在MATLAB中完成一项任务,我似乎无法通过算术解决这个问题,我现在已经尝试了大约6个小时
我需要创建一个接受用户输入的循环> 1(完成)并循环通过以下(m是输入)
t1 = sqrt(m);
t2 = sqrt(m-sqrt(m));
t3 = sqrt(m-sqrt(m+sqrt(m)))
t4 = sqrt(m-sqrt(m+sqrt(m-sqrt(m))))
t5 = sqrt(m-sqrt(m+sqrt(m-sqrt(m+sqrt(m)))))
等等,直到新的t值减去旧的t值为< 1E-12
我目前的代码如下
%Nested Radicals
clear all;
clc;
%User input for m
m = input('Please enter a value for m: ');
%Error message if m is less than 1
if m <= 1
fprintf('ERROR: m must be greater than 1\n')
m = input('Please enter a value for m: ');
end
%Error message if m is not an integer
if mod(m,1) ~= 0
fprintf('m must be an integer\n')
m = input('Please enter a value for m: \n');
end
%Nested things
t_old = m;
t_new = sqrt(m);
varsign = -1;
index = 1;
loop = true;
endResult = 1e-12;
sqrts = [sqrt(m), sqrt(m-sqrt(m)), sqrt(m-sqrt(m+sqrt(m))), sqrt(m-sqrt(m+sqrt(m-sqrt(m)))), sqrt(m-sqrt(m+sqrt(m-sqrt(m+sqrt(m)))))];
fprintf('m = %d\n',m)
fprintf('t1 = %14.13f\n', t_new')
while loop
if index ~= 1
curResult = abs(sqrts(1,index) - sqrts(1, index-1));
else
curResult = abs(sqrts(1, index));
end
if curResult > endResult
if index < 5
t_new = sqrts(1, index+1);
else
t_new = sqrts(1, index);
loop=false;
end
if index
fprintf('t%d = %14.13f\n', index, t_new)
end
else
fprintf('t%d = %14.13f\n', index, t_new);
break;
end
index = index + 1;
if index > 50
fprintf('t%d = %14.13f\n', index, t_new);
break;
end
end
答案 0 :(得分:2)
我不确定你要对sqrts变量做什么,你应该在你的循环中动态计算每一步,因为你不可能知道你需要去多深
m = 5; % Get m however you want to
n = 0; % Iteration counter
tol = 1e-12 % Tolerance at which to stop
dt = 1; % initialise to some value greater than 'tol' so we can start the loop
% Loop until tn is less than tolerance.
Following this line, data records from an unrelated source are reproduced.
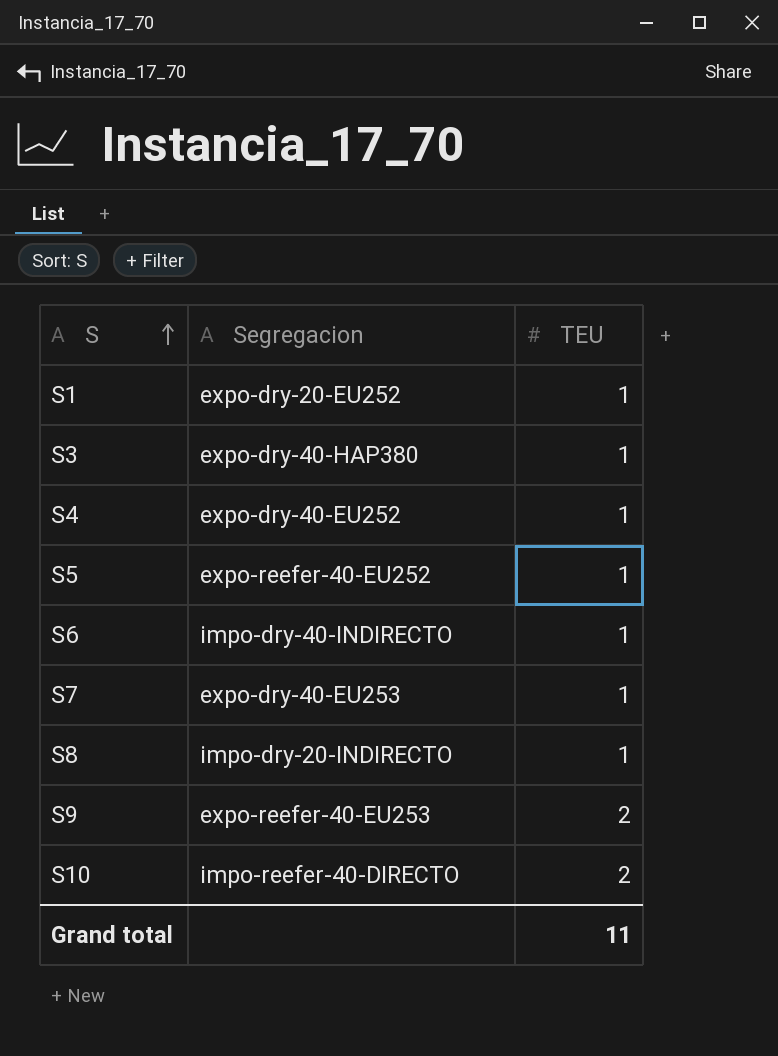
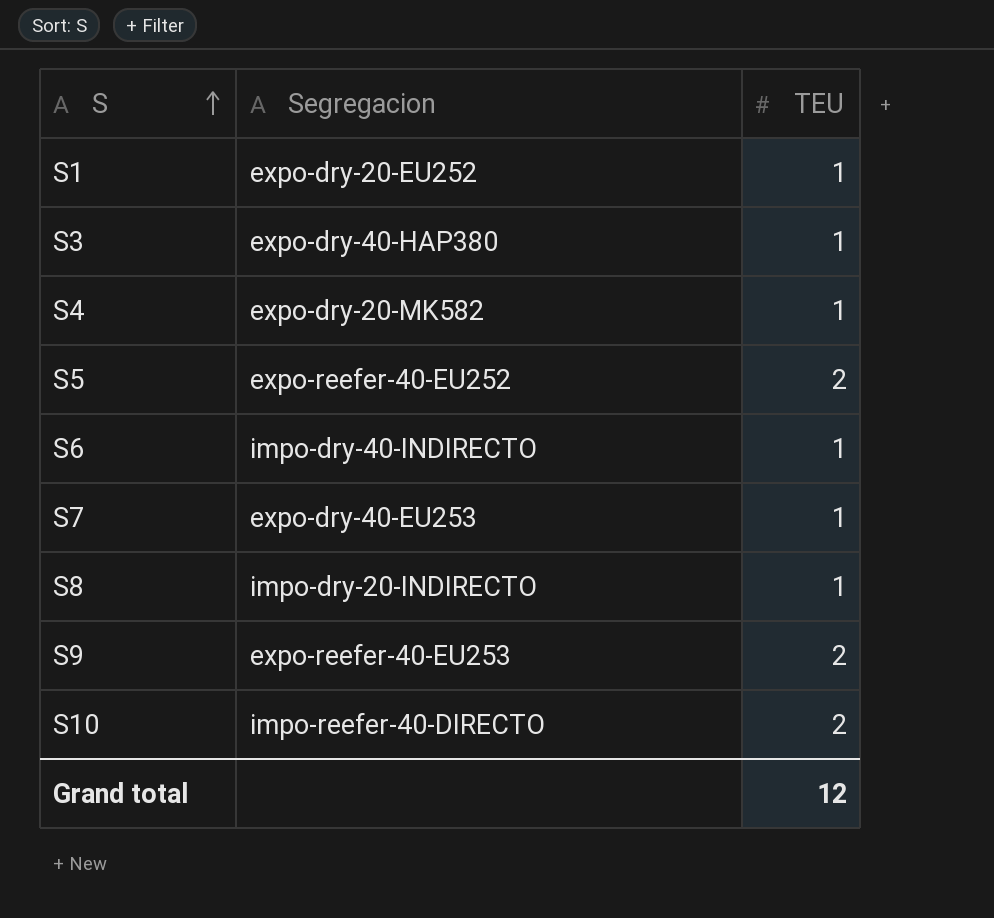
S4 | Segregacion: expo-dry-40-EU252 -> expo-dry-20-MK582
S5 | TEU: 1 -> 2
Grand total | TEU: 11 -> 12

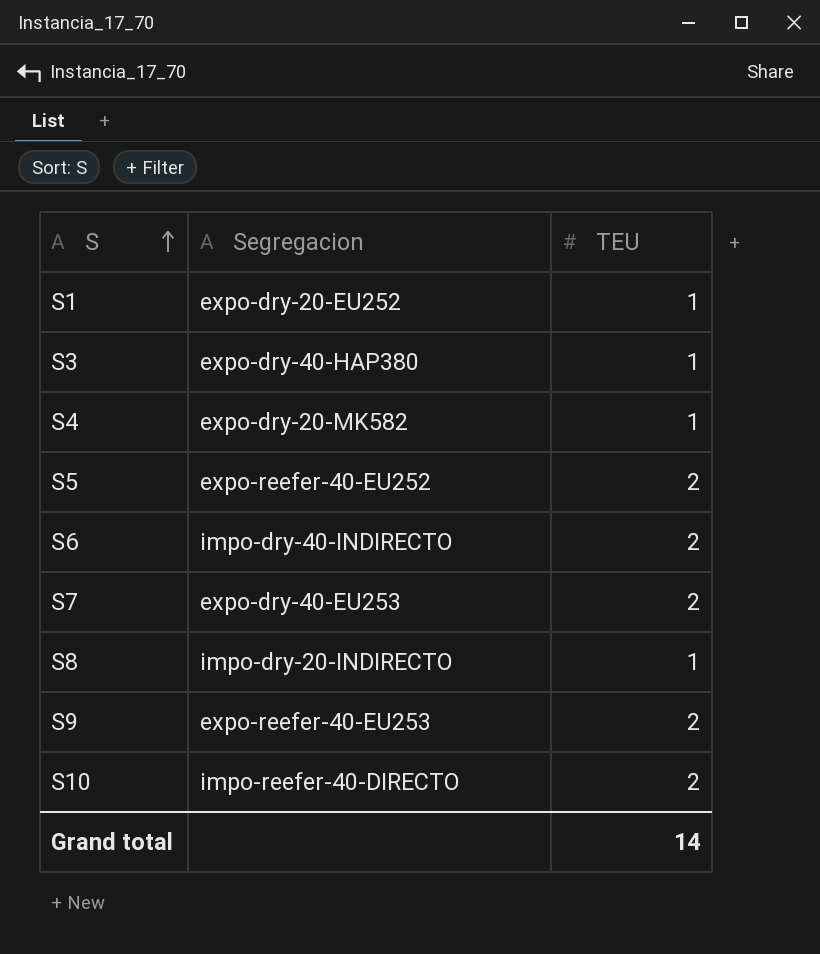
S6 | TEU: 1 -> 2
S7 | TEU: 1 -> 2
Grand total | TEU: 12 -> 14

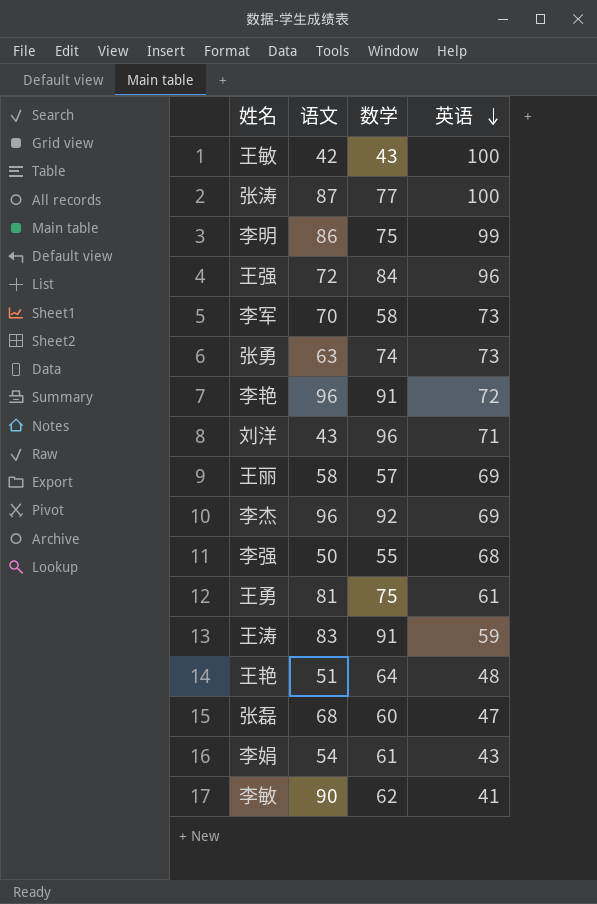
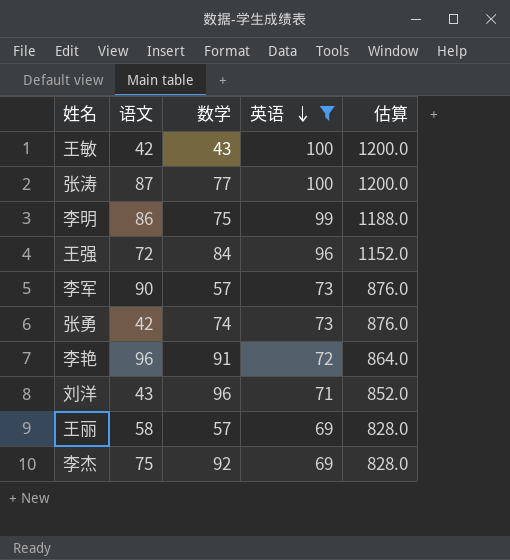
filter: none -> 英语 >= 69
column 估算 | formula: none -> [英语] * 12
李军 | 语文: 70 -> 90
李军 | 数学: 58 -> 57
张勇 | 语文: 63 -> 42
李杰 | 语文: 96 -> 75

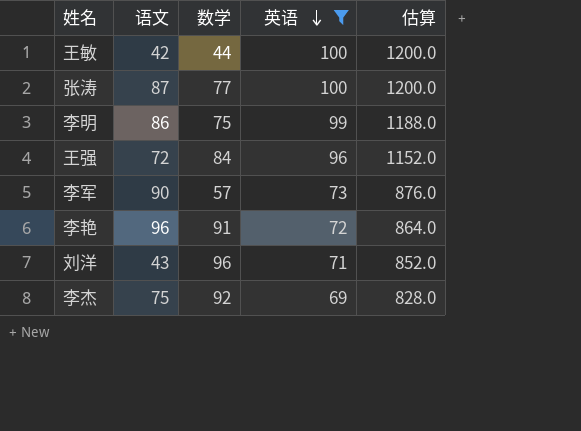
row 张勇: 42 | 74 | 73 | 876.0 -> none
row 王丽: 58 | 57 | 69 | 828.0 -> none
王敏 | 数学: 43 -> 44

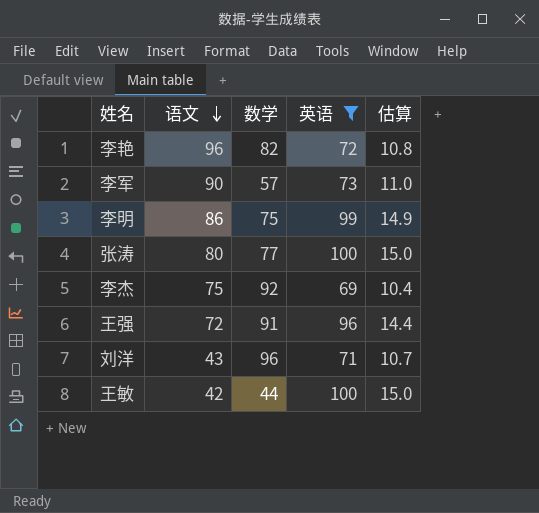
row order: 英语 descending -> 语文 descending
column 估算 | formula: [英语] * 12 -> [英语] * 0.15
李艳 | 数学: 91 -> 82
张涛 | 语文: 87 -> 80
王强 | 数学: 84 -> 91

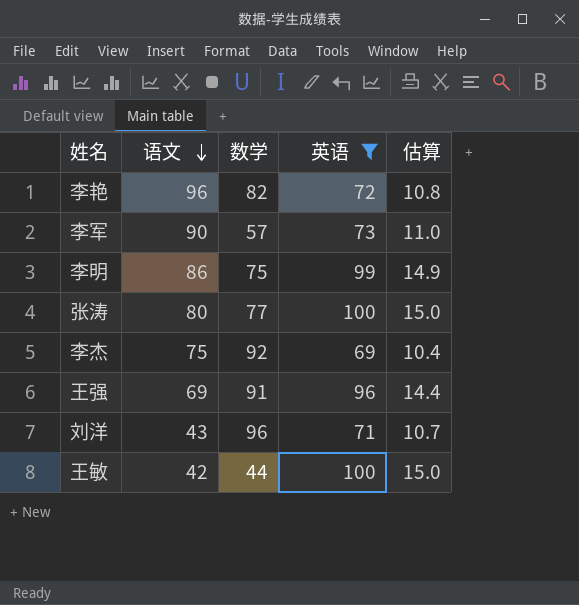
王强 | 语文: 72 -> 69

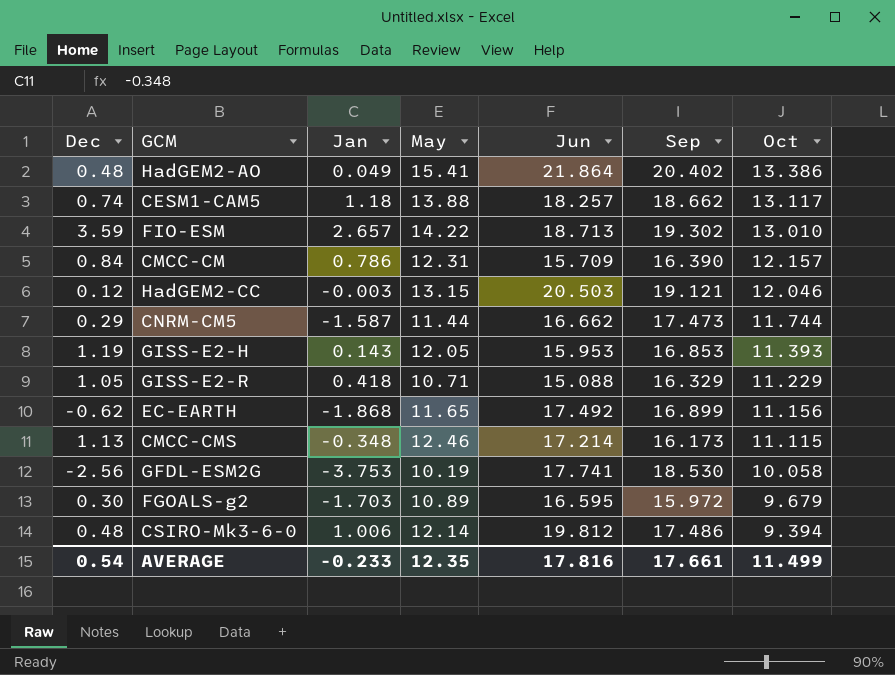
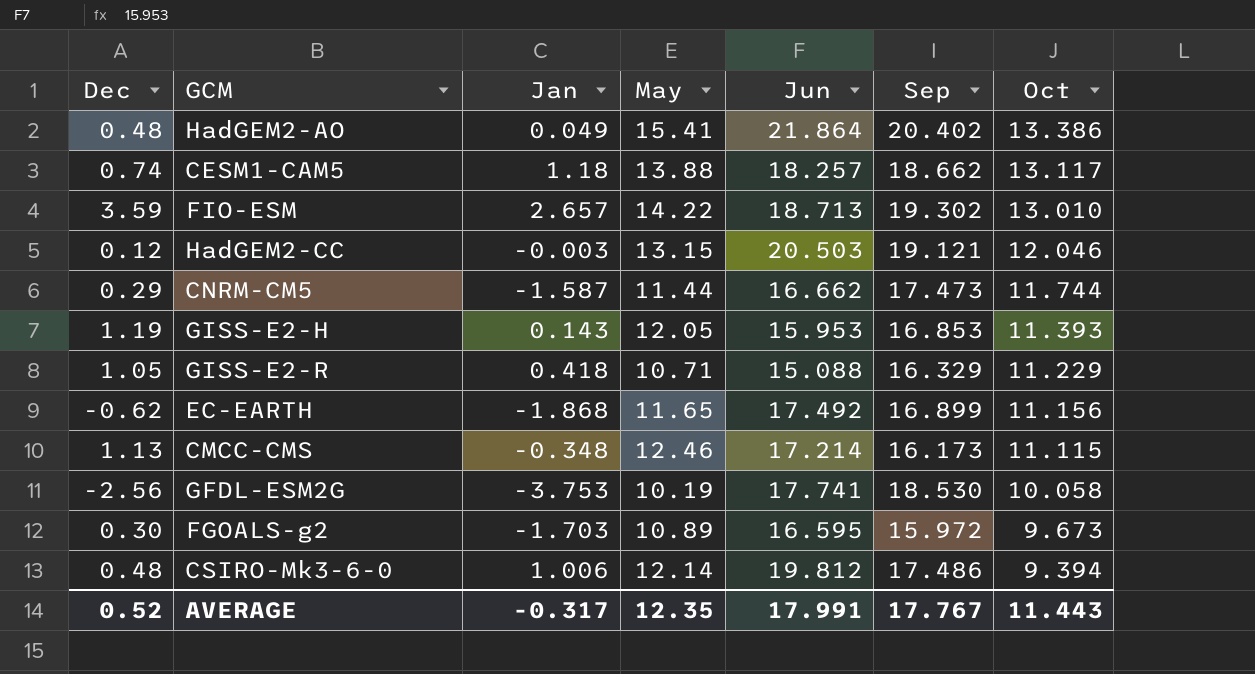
row CMCC-CM: 0.84 | 0.786 | 12.31 | 15.709 | 16.390 | 12.157 -> none
FGOALS-g2 | Oct: 9.679 -> 9.673
AVERAGE | Dec: 0.54 -> 0.52
AVERAGE | Jan: -0.233 -> -0.317
AVERAGE | Jun: 17.816 -> 17.991
AVERAGE | Sep: 17.661 -> 17.767
AVERAGE | Oct: 11.499 -> 11.443

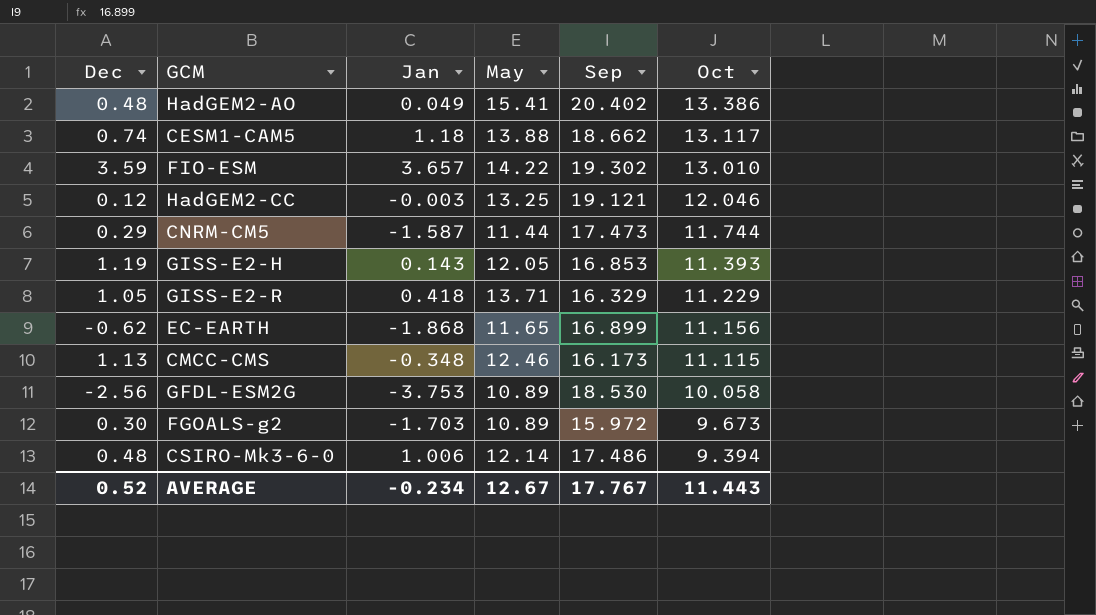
column Jun | position: 5 -> none
FIO-ESM | Jan: 2.657 -> 3.657
HadGEM2-CC | May: 13.15 -> 13.25
GISS-E2-R | May: 10.71 -> 13.71
GFDL-ESM2G | May: 10.19 -> 10.89
AVERAGE | Jan: -0.317 -> -0.234
AVERAGE | May: 12.35 -> 12.67

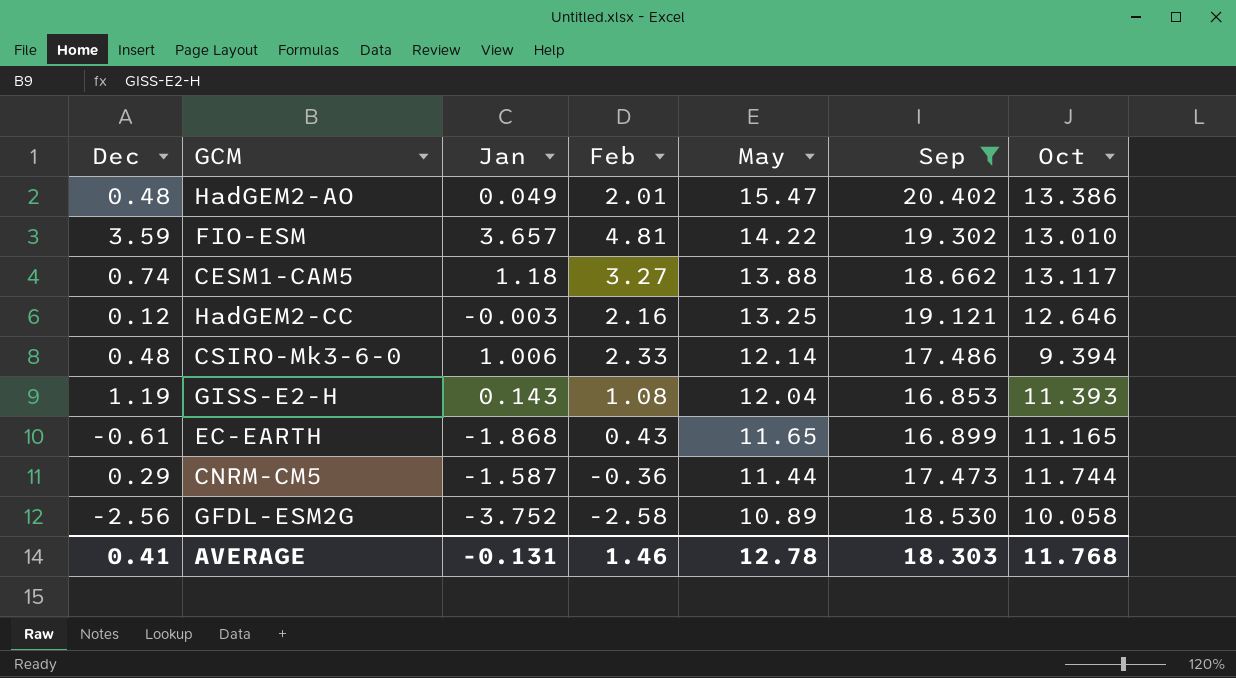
filter: none -> Sep >= 16.853
row order: Oct descending -> May descending
column Feb | position: none -> 4
HadGEM2-AO | May: 15.41 -> 15.47
HadGEM2-CC | Oct: 12.046 -> 12.646
GISS-E2-H | May: 12.05 -> 12.04
EC-EARTH | Dec: -0.62 -> -0.61
EC-EARTH | Oct: 11.156 -> 11.165
GFDL-ESM2G | Jan: -3.753 -> -3.752
AVERAGE | Dec: 0.52 -> 0.41
AVERAGE | Jan: -0.234 -> -0.131
AVERAGE | May: 12.67 -> 12.78
AVERAGE | Sep: 17.767 -> 18.303
AVERAGE | Oct: 11.443 -> 11.768

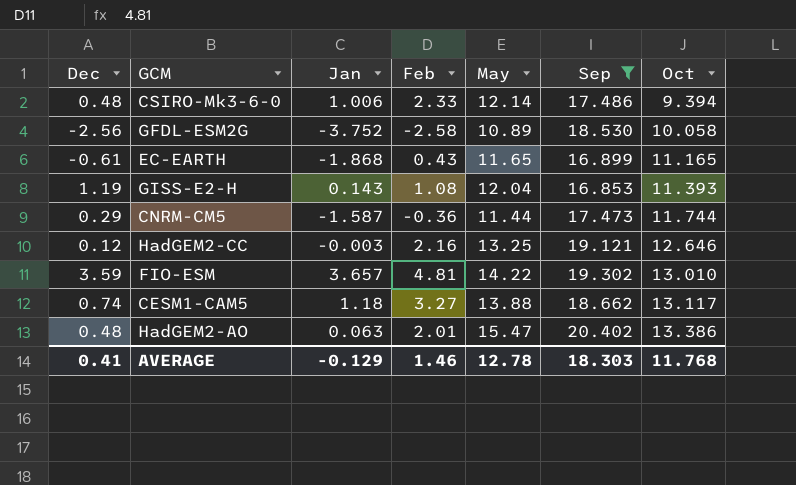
row order: May descending -> Oct ascending
HadGEM2-AO | Jan: 0.049 -> 0.063
AVERAGE | Jan: -0.131 -> -0.129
Would be sensible to add a condition on n,
% like "while tn > tol && n < 1000", so the loop doesn't go on for years if the
% condition takes a trillion loops to be satisfied
while dt > tol
% Set the value of the deepest nested expression
tn = sqrt(m);
% We know how many times take sqrt, so for loop our way out of the nested function
% Initially we want the sign to be -1, then +1, -1, ...
% This is achieved using ((-1)^ii)
for ii = 1:n
tn = sqrt(m + ((-1)^ii)*tn); % Calculate next nested function out
end
% Increment iteration number
n = n + 1;
dt = abs( t_old - tn );
t_old = tn;
end
我没有对你的函数做过任何分析,所以不知道它是否能保证收敛到某个值<1e-12。如果不是那么你肯定需要添加一些最大迭代条件,正如我在上面的评论中所建议的那样。
答案 1 :(得分:2)
除非我非常错误,否则您可以按如下方式编写t(n)的表达式:
t(n) = sqrt(m-sqrt(m+t(n-2));
这使循环更容易:
%Nested Radicals
clear all;
clc;
%User input for m
m = input('Please enter a value for m: ');
%Error message if m is less than 1
if m <= 1
fprintf('ERROR: m must be greater than 1\n')
m = input('Please enter a value for m:');
end
%Error message if m is not an integer
if mod(m,1) ~= 0
fprintf('m must be an integer\n')
m = input('Please enter a value for m:');
end
%Nested things
t_old = sqrt(m);
t_new = sqrt(m-sqrt(m));
threshold = 1e-12;
k = 3;
while abs(t_new - t_old) >= threshold
temp = sqrt(m-sqrt(m+t_old));
t_old = t_new;
t_new = temp;
k = k+1;
end
fprintf('t%d = %14.13f\n', k-2, t_old);
fprintf('t%d = %14.13f\n', k-1, t_new);
fprintf('t%d - t%d = %14.13f\n', k-2, k-1, t_old - t_new);
例如:m=9:
Please enter a value for m: 9
t17 = 2.3722813232696
t18 = 2.3722813232691
t17 - t18 = 0.0000000000005